IMPRISON TRAITOR & CONVICTED FELON TRUMP.
Monday, September 17, 2012
One Romantic Night (The Swan) - 1930
“One Romantic Night” (1930), AKA “The Swan” shows a world, and a medium, in transition. The world is one in which fairly tales about princesses are out of step with the Jazz Age just passed. The decade ahead will bring plenty of fairly tales, but they will be about shop girls instead. The medium was the dawn of talking pictures, which had not yet delivered a freedom of expression they’d promised; instead the actors and crew were shackled to the demanding and unforgiving microphones.
“The Swan” was remade in 1956 with Grace Kelly in the lead, with Alec Guinness as the Prince she pursues, and Louis Jourdan as the lovelorn tutor who pursues her. We discussed “The Swan” here. Comparisons are inevitable and must make up the bulk of this post. I won’t go too deeply into the plot, as we’ve covered that in the previous post.
Most glaringly different is the absence of the sad and lovely speech the Prince makes comparing the Princess to a swan and reminding her, and us, of her responsibility to remain true to her birthright. Here, the Prince tricks the Princess into becoming his bride. She slaps on a cloche hat and they run off together in an automobile. An attempt to modernize the piece?
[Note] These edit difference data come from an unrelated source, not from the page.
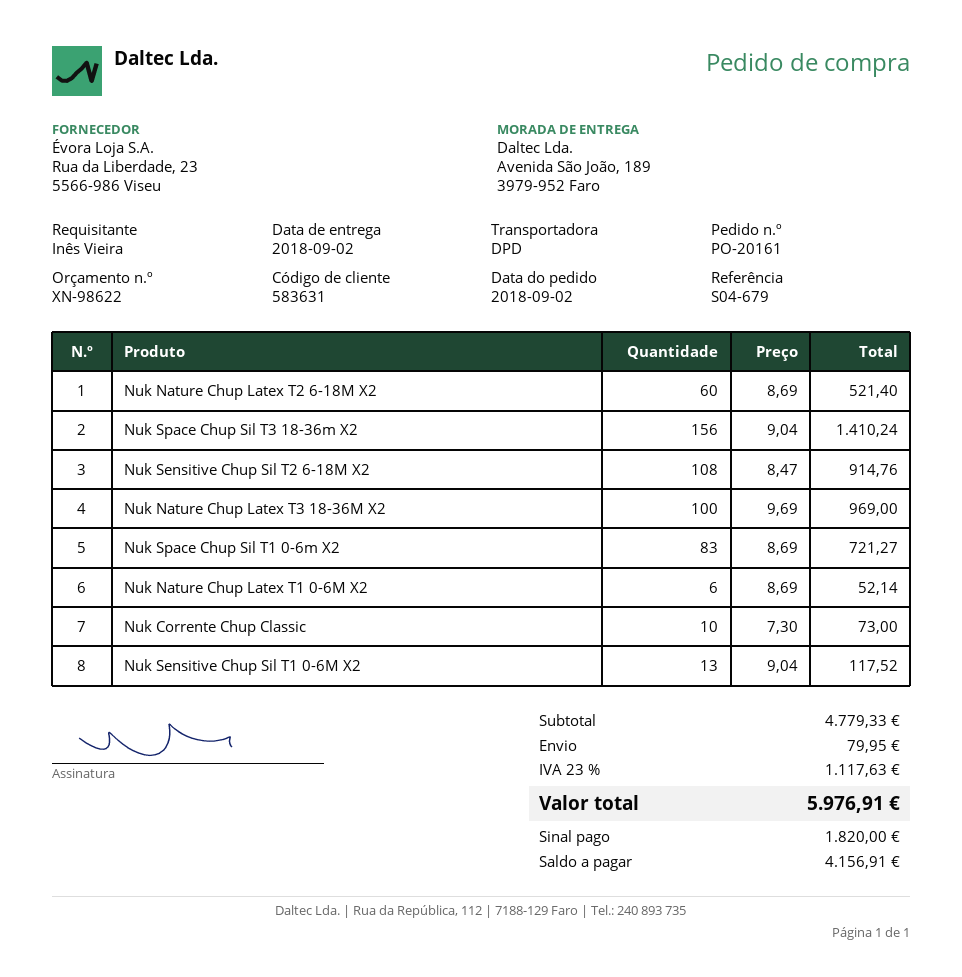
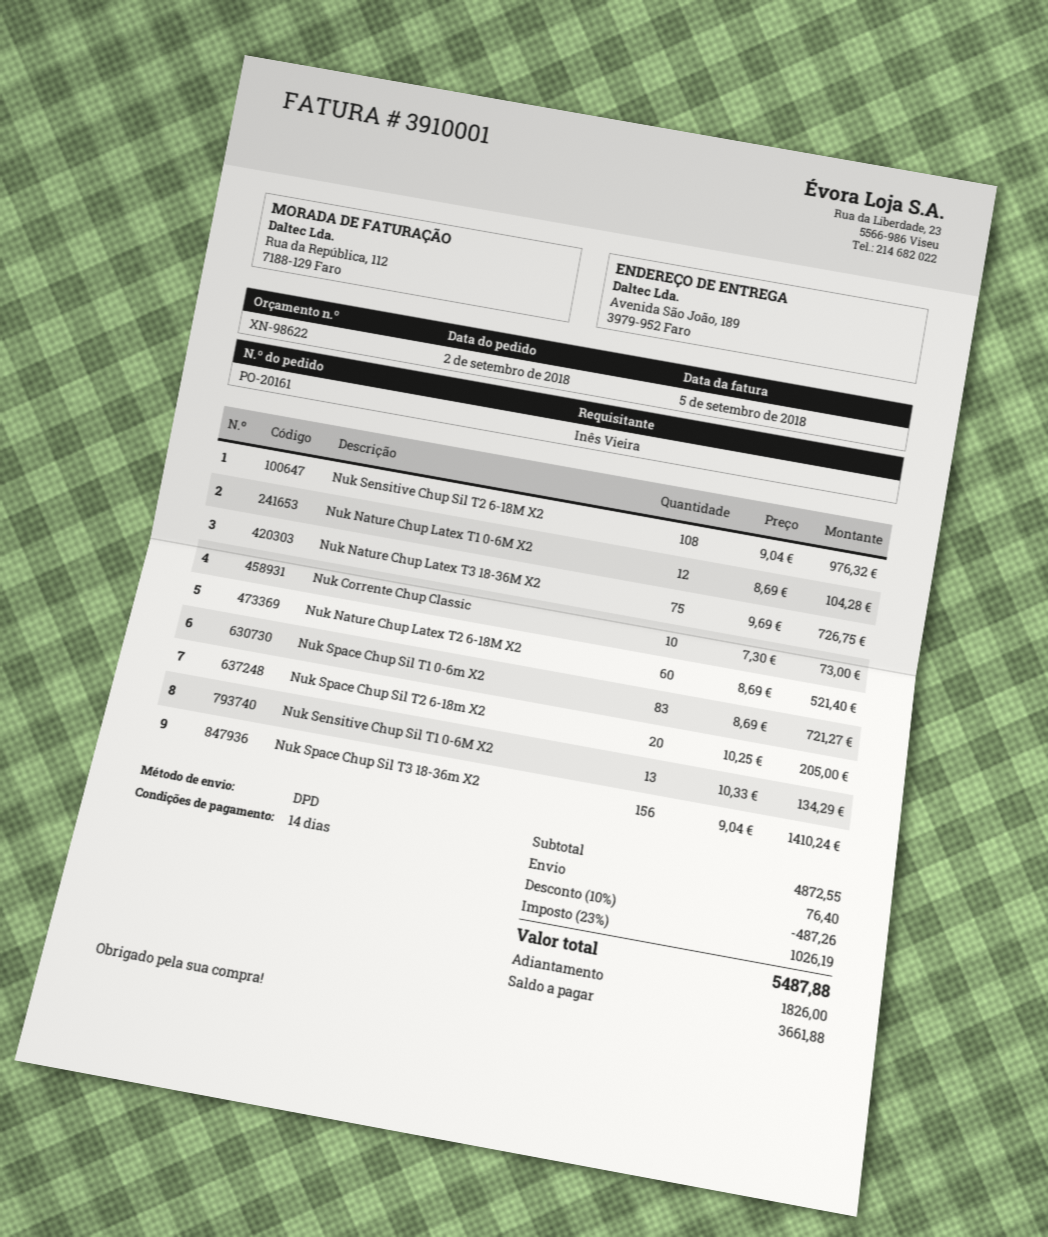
Nuk Sensitive Chup Sil T2 6-18M X2: 108 x 8.47 = 914.76 -> 108 x 9.04 = 976.32
Nuk Nature Chup Latex T3 18-36M X2: 100 x 9.69 = 969.00 -> 75 x 9.69 = 726.75
Nuk Nature Chup Latex T1 0-6M X2: 6 x 8.69 = 52.14 -> 12 x 8.69 = 104.28
Nuk Sensitive Chup Sil T1 0-6M X2: 13 x 9.04 = 117.52 -> 13 x 10.33 = 134.29
Nuk Space Chup Sil T2 6-18m X2: none -> 20 x 10.25 = 205.00
subtotal: 4779.33 -> 4872.55
discount: none -> 10% = 487.26
shipping: 79.95 -> 76.40
tax: 23% = 1117.63 -> 23% = 1026.19
total: 5976.91 -> 5487.88
deposit: 1820.00 -> 1826.00
balance: 4156.91 -> 3661.88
Lillian Gish, in her talkie debut, was in her middle 30s at the time of this film, but with her grace and beauty, this is not necessarily a detriment to playing a much younger character with regal poise. She looks every inch the princess. Her princess, however, is a warmer, more confident young woman than Grace Kelly’s princess, who was tortured by her own diffident angst. Interestingly, there are moments when Miss Gish actually sounds a great deal like Grace Kelly in her careful intonations of Ferenc Molnár’s lines (Maxwell Anderson adapted the script). Their voices sound quite similar.
Rod La Rocque plays Prince Albert, who here is a much more caddish fellow than the Prince appeared in the 1956 remake. We meet him at a debauched soiree saying farewell to a line of girlfriends. Alec Guinness’s prince was reserved, a muddled fellow bumbling about in his own vague self-involvement. Both are struck with bouts of jealously and resentment, but La Rocque has less humor, less depth. At times he has more spark. He is a playboy. He also has one of the most grotesquely toothy grins one will ever find on film.
Conrad Nagel is very appealing as the love struck tutor who is wounded by the Prince’s sarcasm and the Princess’s pity. His deeper, modulated voice carries better than the other actors, and he seems to easily leave behind the silent film mannerisms that many carried into the sound age.
This would include Marie Dressler, who is the most animated of the group and raises the level of the ambitious mother to broad comedy.
O.P. Heggie rounds out the principle cast as the friar uncle, confidant of many, and voice of reason.
Reportedly there was creative conflict on the set between director Paul Stein and Miss Gish. Some of the film's unevenness may be due to that. Still, there are a few lovely framed shots of the rose garden, and a dramatic tracking shot while La Rocque and Lillian Gish are dancing. The camera watches Conrad Nagel, his beautiful dark eyes with their pained expression, watching them.
Overall, the film misses the wry, gentle humor of the 1956 version. Most of us might prefer the 1956 remake, which, far removed from both the Jazz Age and the transition into talkies, is free to indulge in a long-ago fairy tale world about a princess, ironically starring an actress who became a real princess as that film was released.
But the 1930 version was, itself, a remake. “The Swan” was first made as a silent movie in 1925 featuring Frances Howard as the Princess, Adolphe Menjou as the Prince, and Ricardo Cortez as the tutor.
The obligatory stiffness of scenes in the first sound remake is likely less due to this being adapted from a stage play than it is due to the modern sound equipment. Mary Astor makes her typically astute observation on those transitional years of early sound when actors were made awkward. From Mary Astor - A Life on Film (NY: Delacorte Press, 1971):
“At that point in technical development, talkies were nothing but a poor imitation of theater itself. Silents were an entirely different medium. It was a way of telling a story -- images created the emotion -- a direct appeal…"
Talkies required more rigid camera setups: "Everything would have to be straight cuts, no fade-ins or fade-outs, no dissolves. All the fluid movement of the camera would be lost. It would be static, dull, tied to a microphone. You couldn’t go outdoors…
“Even in more intimate scenes, you could never speak while moving around. Of course, you could hide a microphone in things. It was only slightly smaller than a breadbox, but it could be done.” (pp 73-74).
I think this passage can help us appreciate the stylistic choices of this film and give us a bit more understanding when it comes to appreciating what at times seems a very static movie. The fairy tale was hobbled by the reality of the new technology.